The sinful mind is unwilling to stay in Eden but wants to ask irrelevant questions about the inexplicably, inexhaustibly beautiful. We are like "the woman [who] saw that the tree was good for food and pleasing to the eyes, and the tree was desirable for gaining wisdom." She did not remain in that wonderful state of wonder, but "took some of its fruit and ate it; and she also gave some to her husband, who was with her, and he ate it."

Saint Luke describes several people who model the right response to God's great works, 

All who heard it were amazed by what had been told them by the shepherds. And Mary kept all these things, reflecting on them in her heart. Then the shepherds returned, glorifying and praising God for all they had heard and seen, just as it had been told to them. (Luke 2:18-20)
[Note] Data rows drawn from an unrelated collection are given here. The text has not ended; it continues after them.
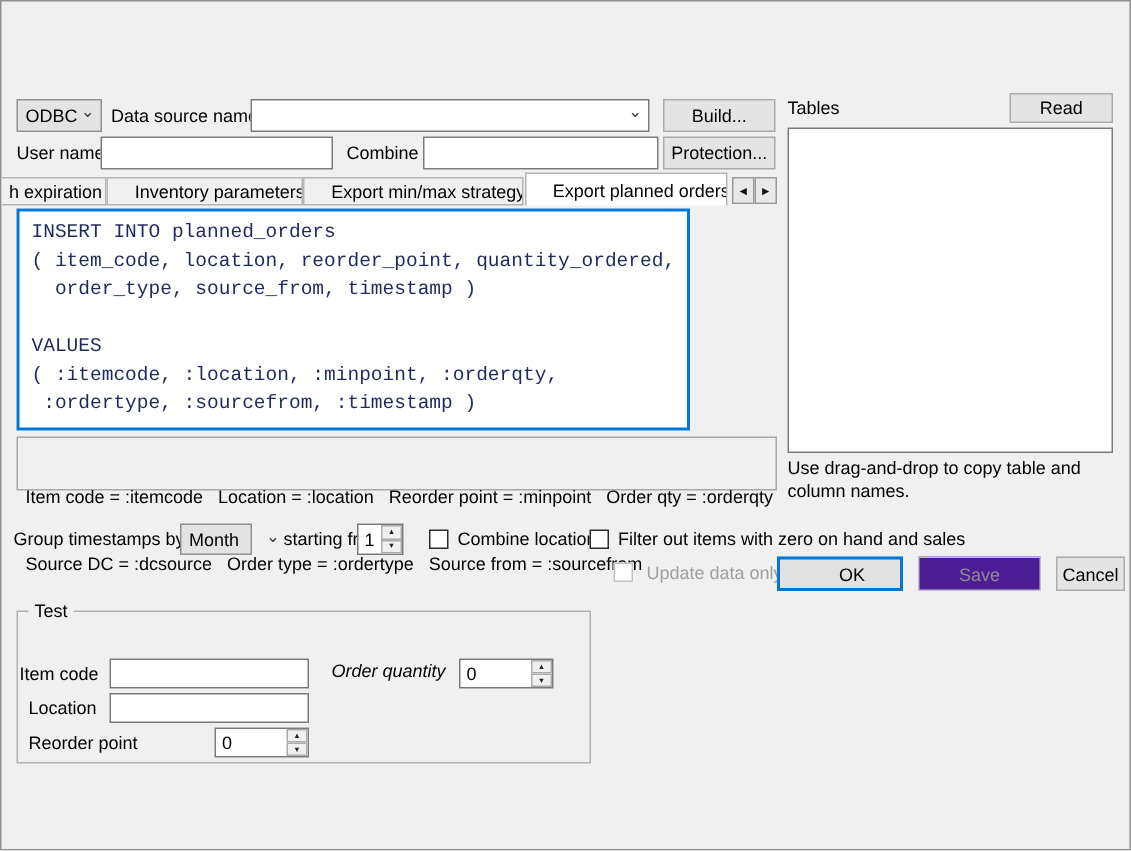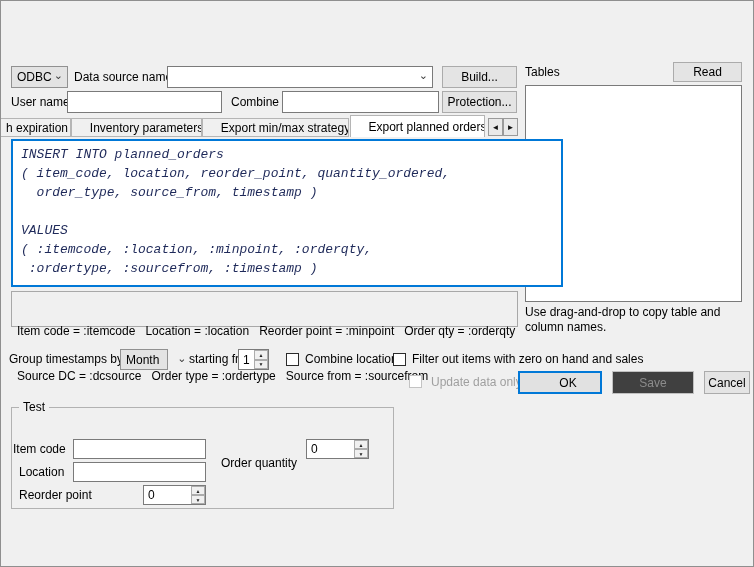"INSERT INTO planned_orders" .sqlbox { font-style: italic -> none; width: 552px -> 449px }
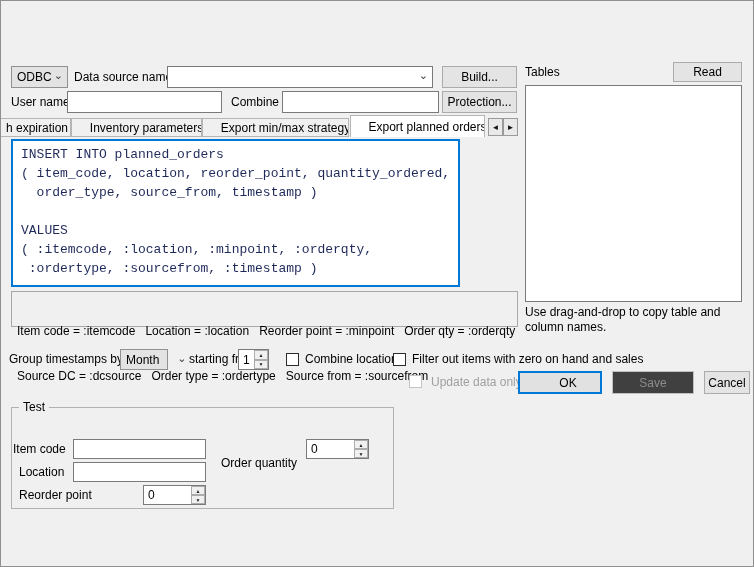"Save" .btn.disabled { background: #404040 -> #4c1d95 }
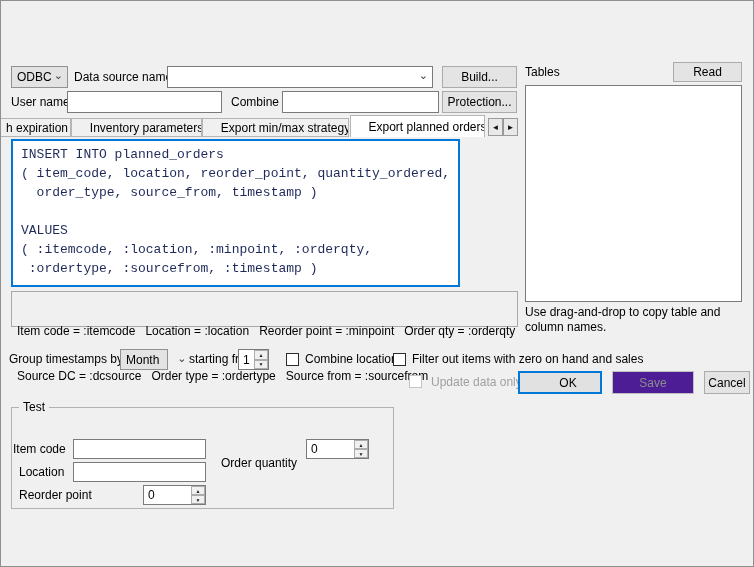"Order quantity" span.label { font-style: none -> italic; top: 404px -> 388px }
Those three groups -- all who heard it, Mary, and the shepherds -- stilled their brains for a while. They let themselves be amazed and, "Let God be God." We call that contemplation

The invitation remains for us as we approach Jerusalem with the Lord, and as we feel his sadness. We remember the city's history of sin and our part in it. And then we are astonished by the promise of a New Jerusalem coming down out of heaven as beautiful as a bride prepared to meet her husband.